● **Task description**
Below is a block of entries; repeat exactly the lines starting at the line that contains "delivery date: 2016-06-26 -> 2016-05-29" and ending at the line that contains "total: 8141.85 -> 8603.66", both included.

● **Material to process**
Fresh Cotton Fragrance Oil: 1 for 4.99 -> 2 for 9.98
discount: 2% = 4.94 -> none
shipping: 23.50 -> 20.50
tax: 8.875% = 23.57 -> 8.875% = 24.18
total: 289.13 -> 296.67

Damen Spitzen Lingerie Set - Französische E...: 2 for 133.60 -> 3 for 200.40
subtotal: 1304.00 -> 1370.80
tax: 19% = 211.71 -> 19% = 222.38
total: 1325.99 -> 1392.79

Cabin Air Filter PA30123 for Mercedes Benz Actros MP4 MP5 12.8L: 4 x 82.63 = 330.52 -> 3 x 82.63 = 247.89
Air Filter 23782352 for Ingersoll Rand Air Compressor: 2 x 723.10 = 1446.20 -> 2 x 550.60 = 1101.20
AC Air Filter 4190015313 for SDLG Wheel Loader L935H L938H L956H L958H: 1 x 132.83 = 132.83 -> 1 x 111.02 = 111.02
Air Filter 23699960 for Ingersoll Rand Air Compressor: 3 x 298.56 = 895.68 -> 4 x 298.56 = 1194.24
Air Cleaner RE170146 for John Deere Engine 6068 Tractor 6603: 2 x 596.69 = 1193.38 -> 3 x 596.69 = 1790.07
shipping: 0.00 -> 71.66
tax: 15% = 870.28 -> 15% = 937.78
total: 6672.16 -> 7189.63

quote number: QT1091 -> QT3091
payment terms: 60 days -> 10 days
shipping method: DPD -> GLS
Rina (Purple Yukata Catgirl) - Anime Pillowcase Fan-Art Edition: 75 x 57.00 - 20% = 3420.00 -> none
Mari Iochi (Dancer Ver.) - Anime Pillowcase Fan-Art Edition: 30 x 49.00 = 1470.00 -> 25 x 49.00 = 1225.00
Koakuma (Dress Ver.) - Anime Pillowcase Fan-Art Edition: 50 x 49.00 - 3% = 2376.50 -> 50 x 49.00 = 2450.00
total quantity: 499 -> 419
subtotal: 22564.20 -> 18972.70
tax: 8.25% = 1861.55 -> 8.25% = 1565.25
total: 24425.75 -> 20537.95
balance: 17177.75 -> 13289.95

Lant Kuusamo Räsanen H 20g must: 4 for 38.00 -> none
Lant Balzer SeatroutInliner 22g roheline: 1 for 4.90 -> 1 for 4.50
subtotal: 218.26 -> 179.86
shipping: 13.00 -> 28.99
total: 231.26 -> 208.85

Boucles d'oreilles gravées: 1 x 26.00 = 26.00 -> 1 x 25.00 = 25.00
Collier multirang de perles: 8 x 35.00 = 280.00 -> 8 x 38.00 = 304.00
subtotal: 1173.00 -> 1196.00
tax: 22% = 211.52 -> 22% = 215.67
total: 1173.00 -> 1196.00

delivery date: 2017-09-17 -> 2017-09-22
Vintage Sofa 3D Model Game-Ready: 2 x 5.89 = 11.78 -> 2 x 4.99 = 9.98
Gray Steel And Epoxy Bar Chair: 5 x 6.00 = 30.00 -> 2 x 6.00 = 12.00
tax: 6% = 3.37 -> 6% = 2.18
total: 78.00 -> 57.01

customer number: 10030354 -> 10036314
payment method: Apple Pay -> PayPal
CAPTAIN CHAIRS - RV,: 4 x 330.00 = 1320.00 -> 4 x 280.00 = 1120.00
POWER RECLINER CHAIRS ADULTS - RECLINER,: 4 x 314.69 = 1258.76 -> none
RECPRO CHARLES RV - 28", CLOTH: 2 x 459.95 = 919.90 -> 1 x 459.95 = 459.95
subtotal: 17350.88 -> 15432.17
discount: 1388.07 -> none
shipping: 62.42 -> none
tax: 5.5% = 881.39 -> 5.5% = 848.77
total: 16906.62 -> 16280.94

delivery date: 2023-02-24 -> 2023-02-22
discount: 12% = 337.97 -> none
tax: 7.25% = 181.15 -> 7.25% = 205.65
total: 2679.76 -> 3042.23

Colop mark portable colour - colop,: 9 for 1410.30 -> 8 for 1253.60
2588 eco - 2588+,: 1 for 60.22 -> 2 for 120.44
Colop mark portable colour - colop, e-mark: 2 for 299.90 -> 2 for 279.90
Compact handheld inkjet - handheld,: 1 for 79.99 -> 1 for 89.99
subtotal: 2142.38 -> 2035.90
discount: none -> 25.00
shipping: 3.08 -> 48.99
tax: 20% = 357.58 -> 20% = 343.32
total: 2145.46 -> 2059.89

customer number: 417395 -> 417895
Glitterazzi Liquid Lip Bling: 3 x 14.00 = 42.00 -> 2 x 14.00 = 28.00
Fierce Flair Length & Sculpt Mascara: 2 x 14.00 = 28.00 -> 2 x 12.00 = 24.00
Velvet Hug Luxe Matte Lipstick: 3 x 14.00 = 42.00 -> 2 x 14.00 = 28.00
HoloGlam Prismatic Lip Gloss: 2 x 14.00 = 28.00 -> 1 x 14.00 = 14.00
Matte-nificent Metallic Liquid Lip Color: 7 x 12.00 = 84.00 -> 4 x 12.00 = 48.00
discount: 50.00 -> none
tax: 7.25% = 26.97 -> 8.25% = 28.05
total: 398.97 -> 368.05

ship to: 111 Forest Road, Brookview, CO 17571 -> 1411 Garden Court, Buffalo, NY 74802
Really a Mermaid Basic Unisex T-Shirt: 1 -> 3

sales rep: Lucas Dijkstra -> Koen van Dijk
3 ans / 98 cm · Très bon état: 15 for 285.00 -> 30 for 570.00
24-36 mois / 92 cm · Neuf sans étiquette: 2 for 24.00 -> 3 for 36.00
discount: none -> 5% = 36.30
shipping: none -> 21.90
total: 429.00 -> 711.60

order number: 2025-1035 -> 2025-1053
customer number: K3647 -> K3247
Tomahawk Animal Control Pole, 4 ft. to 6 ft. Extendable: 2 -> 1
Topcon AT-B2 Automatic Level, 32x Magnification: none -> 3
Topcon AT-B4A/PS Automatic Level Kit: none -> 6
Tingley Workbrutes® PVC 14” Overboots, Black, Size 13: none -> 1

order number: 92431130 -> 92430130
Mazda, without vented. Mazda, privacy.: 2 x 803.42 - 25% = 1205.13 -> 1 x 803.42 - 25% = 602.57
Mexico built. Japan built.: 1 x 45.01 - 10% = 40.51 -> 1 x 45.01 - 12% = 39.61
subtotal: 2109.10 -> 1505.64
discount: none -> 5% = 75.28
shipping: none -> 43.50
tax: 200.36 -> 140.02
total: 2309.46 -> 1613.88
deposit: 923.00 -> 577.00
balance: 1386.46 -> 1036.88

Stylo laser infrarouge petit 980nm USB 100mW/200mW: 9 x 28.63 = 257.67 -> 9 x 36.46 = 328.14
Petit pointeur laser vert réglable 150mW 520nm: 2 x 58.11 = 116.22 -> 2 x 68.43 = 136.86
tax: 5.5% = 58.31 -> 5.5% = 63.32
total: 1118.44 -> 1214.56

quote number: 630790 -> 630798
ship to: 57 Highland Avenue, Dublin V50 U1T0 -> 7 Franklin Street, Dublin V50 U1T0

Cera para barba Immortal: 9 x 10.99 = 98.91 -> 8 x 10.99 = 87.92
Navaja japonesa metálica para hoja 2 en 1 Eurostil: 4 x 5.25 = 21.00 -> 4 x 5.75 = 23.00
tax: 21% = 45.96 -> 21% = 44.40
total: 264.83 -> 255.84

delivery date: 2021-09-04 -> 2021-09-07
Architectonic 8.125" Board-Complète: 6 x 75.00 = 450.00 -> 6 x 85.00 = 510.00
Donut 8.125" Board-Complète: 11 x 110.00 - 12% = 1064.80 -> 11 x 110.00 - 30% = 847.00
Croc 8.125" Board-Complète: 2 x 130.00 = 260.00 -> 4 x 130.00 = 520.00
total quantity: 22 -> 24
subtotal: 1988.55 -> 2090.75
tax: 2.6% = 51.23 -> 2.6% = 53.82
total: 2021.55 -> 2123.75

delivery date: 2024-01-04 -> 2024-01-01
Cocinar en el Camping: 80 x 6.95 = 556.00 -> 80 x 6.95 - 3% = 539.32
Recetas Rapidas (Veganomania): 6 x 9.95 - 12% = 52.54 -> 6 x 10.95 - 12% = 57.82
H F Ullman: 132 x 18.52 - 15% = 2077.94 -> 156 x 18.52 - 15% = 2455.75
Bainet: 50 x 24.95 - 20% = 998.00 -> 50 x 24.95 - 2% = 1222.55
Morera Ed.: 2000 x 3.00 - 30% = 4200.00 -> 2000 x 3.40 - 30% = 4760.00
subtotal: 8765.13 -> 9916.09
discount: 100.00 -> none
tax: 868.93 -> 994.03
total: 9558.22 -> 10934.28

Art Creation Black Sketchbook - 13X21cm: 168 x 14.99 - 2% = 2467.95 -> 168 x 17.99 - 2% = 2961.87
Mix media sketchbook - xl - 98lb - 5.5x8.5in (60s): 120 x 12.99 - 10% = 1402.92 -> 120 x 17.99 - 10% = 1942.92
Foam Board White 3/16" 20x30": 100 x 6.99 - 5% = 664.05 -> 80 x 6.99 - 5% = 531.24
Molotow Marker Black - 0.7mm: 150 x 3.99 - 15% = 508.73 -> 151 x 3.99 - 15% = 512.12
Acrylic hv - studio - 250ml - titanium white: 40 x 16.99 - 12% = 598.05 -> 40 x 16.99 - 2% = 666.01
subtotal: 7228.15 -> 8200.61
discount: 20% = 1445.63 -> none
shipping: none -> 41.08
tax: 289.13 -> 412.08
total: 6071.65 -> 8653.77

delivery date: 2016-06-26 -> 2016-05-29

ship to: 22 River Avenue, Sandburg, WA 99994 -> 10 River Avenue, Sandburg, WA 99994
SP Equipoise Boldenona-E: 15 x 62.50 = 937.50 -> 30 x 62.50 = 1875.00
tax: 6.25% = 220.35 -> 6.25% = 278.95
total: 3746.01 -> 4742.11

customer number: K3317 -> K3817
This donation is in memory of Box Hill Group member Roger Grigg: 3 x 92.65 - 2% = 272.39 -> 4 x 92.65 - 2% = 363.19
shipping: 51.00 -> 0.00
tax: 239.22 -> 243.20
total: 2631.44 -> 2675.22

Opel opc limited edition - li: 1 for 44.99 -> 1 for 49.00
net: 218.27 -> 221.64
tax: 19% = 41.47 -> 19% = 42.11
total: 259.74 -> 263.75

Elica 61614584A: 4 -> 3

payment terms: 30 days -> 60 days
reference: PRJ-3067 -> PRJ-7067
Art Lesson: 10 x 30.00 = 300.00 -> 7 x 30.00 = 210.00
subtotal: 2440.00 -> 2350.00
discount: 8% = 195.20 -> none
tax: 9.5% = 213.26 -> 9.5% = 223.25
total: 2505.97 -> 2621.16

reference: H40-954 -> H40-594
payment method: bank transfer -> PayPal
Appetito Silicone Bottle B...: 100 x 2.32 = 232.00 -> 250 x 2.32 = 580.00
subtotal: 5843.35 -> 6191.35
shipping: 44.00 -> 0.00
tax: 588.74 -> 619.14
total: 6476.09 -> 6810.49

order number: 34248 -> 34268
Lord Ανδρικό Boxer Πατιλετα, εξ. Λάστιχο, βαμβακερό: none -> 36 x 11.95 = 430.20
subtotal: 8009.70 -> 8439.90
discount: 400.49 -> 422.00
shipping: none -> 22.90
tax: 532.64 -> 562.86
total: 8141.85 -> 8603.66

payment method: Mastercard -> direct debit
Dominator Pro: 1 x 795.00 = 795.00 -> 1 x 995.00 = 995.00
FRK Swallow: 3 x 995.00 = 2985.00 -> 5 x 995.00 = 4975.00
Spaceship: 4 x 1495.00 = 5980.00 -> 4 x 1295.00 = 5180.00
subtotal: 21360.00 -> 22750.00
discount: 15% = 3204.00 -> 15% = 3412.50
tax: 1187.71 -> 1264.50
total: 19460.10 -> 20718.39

● **Answer below**
delivery date: 2016-06-26 -> 2016-05-29

ship to: 22 River Avenue, Sandburg, WA 99994 -> 10 River Avenue, Sandburg, WA 99994
SP Equipoise Boldenona-E: 15 x 62.50 = 937.50 -> 30 x 62.50 = 1875.00
tax: 6.25% = 220.35 -> 6.25% = 278.95
total: 3746.01 -> 4742.11

customer number: K3317 -> K3817
This donation is in memory of Box Hill Group member Roger Grigg: 3 x 92.65 - 2% = 272.39 -> 4 x 92.65 - 2% = 363.19
shipping: 51.00 -> 0.00
tax: 239.22 -> 243.20
total: 2631.44 -> 2675.22

Opel opc limited edition - li: 1 for 44.99 -> 1 for 49.00
net: 218.27 -> 221.64
tax: 19% = 41.47 -> 19% = 42.11
total: 259.74 -> 263.75

Elica 61614584A: 4 -> 3

payment terms: 30 days -> 60 days
reference: PRJ-3067 -> PRJ-7067
Art Lesson: 10 x 30.00 = 300.00 -> 7 x 30.00 = 210.00
subtotal: 2440.00 -> 2350.00
discount: 8% = 195.20 -> none
tax: 9.5% = 213.26 -> 9.5% = 223.25
total: 2505.97 -> 2621.16

reference: H40-954 -> H40-594
payment method: bank transfer -> PayPal
Appetito Silicone Bottle B...: 100 x 2.32 = 232.00 -> 250 x 2.32 = 580.00
subtotal: 5843.35 -> 6191.35
shipping: 44.00 -> 0.00
tax: 588.74 -> 619.14
total: 6476.09 -> 6810.49

order number: 34248 -> 34268
Lord Ανδρικό Boxer Πατιλετα, εξ. Λάστιχο, βαμβακερό: none -> 36 x 11.95 = 430.20
subtotal: 8009.70 -> 8439.90
discount: 400.49 -> 422.00
shipping: none -> 22.90
tax: 532.64 -> 562.86
total: 8141.85 -> 8603.66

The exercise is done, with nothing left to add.